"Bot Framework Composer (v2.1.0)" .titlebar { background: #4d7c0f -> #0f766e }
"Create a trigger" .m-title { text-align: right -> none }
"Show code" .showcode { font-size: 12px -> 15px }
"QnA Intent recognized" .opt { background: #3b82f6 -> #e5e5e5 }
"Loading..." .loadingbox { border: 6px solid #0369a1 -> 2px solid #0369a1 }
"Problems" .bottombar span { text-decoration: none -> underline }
——
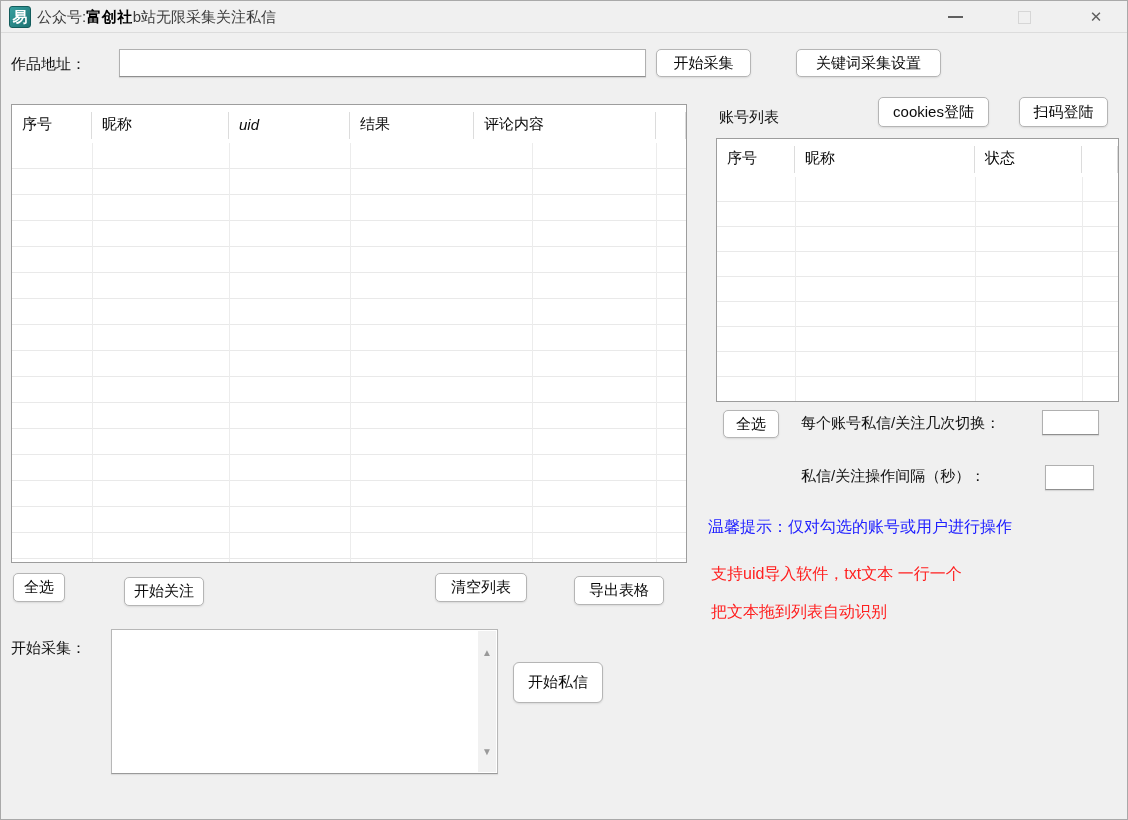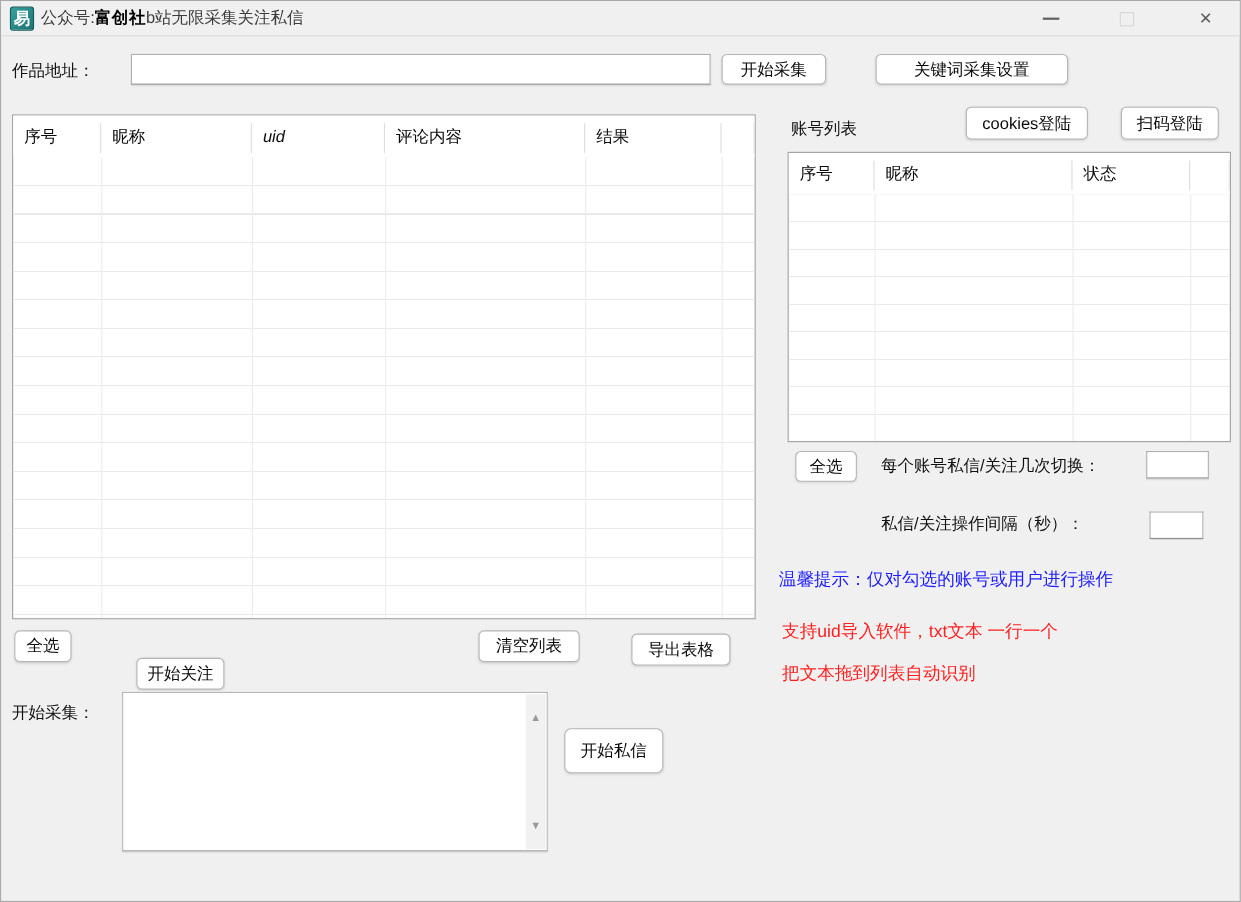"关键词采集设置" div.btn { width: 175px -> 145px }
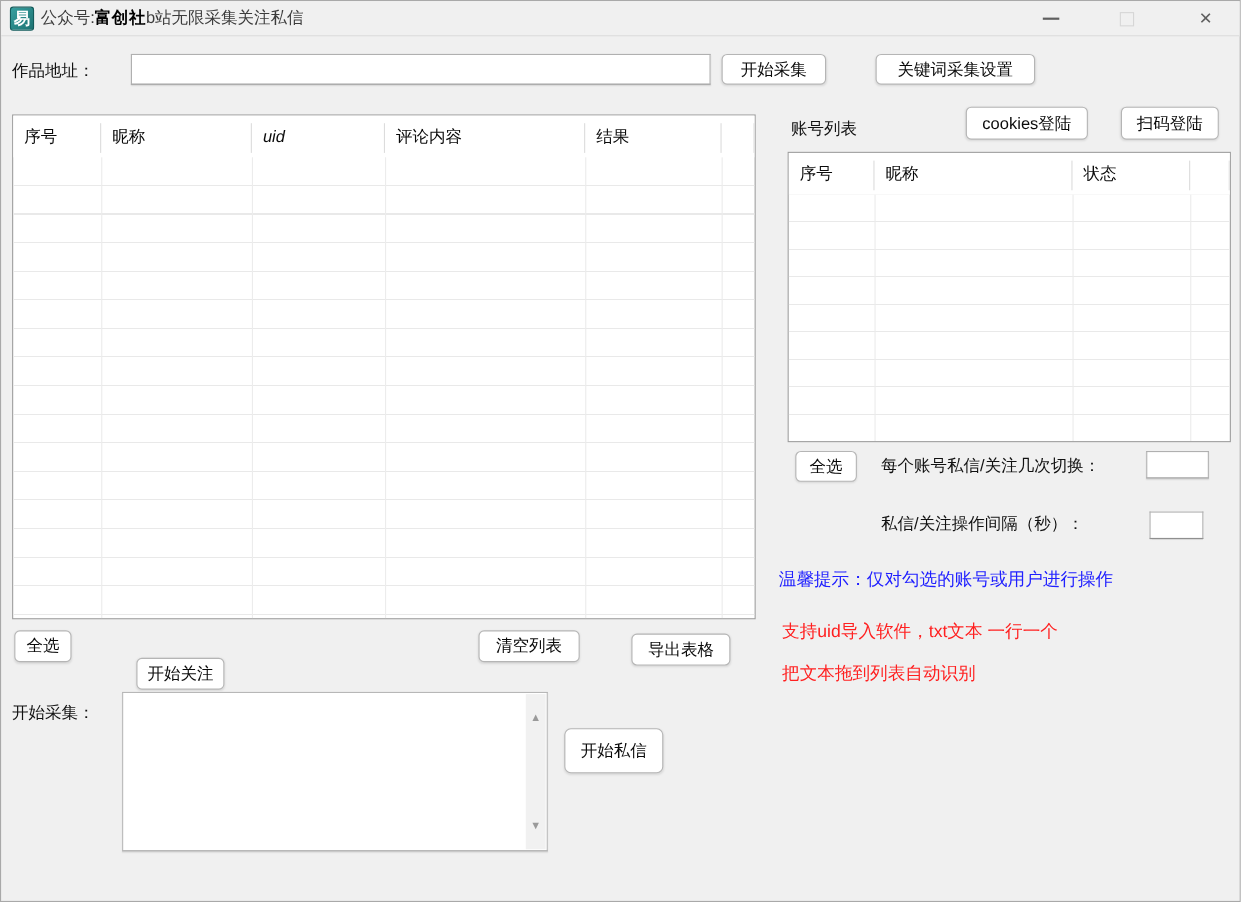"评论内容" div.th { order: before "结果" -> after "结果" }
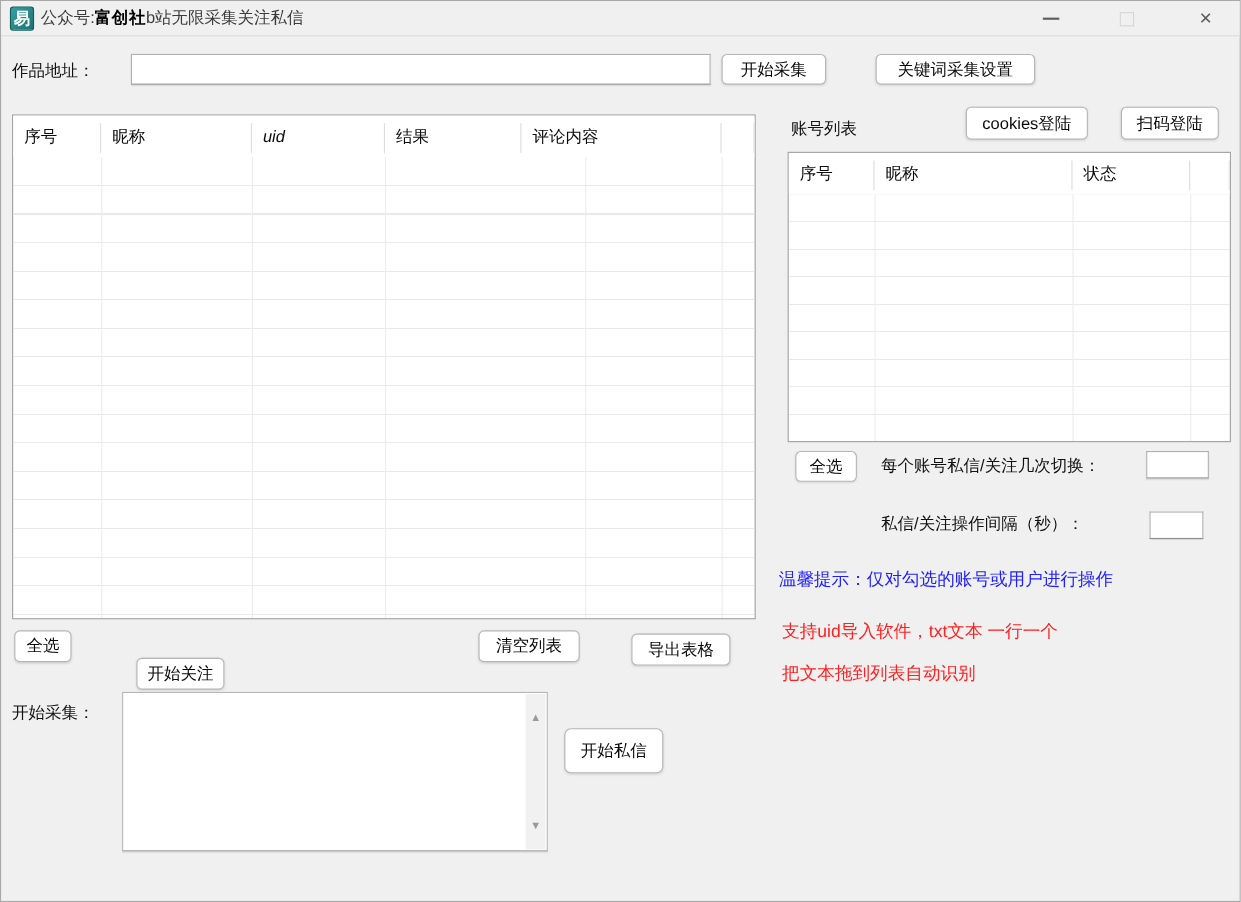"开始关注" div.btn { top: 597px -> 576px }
——
## ACTIVITY
Within the material above, transcribe exactly the lines that run from the line holding "background: #3b82f6 ->" through the line holding "text-decoration: none ->".

## WRITTEN REPLY
"QnA Intent recognized" .opt { background: #3b82f6 -> #e5e5e5 }
"Loading..." .loadingbox { border: 6px solid #0369a1 -> 2px solid #0369a1 }
"Problems" .bottombar span { text-decoration: none -> underline }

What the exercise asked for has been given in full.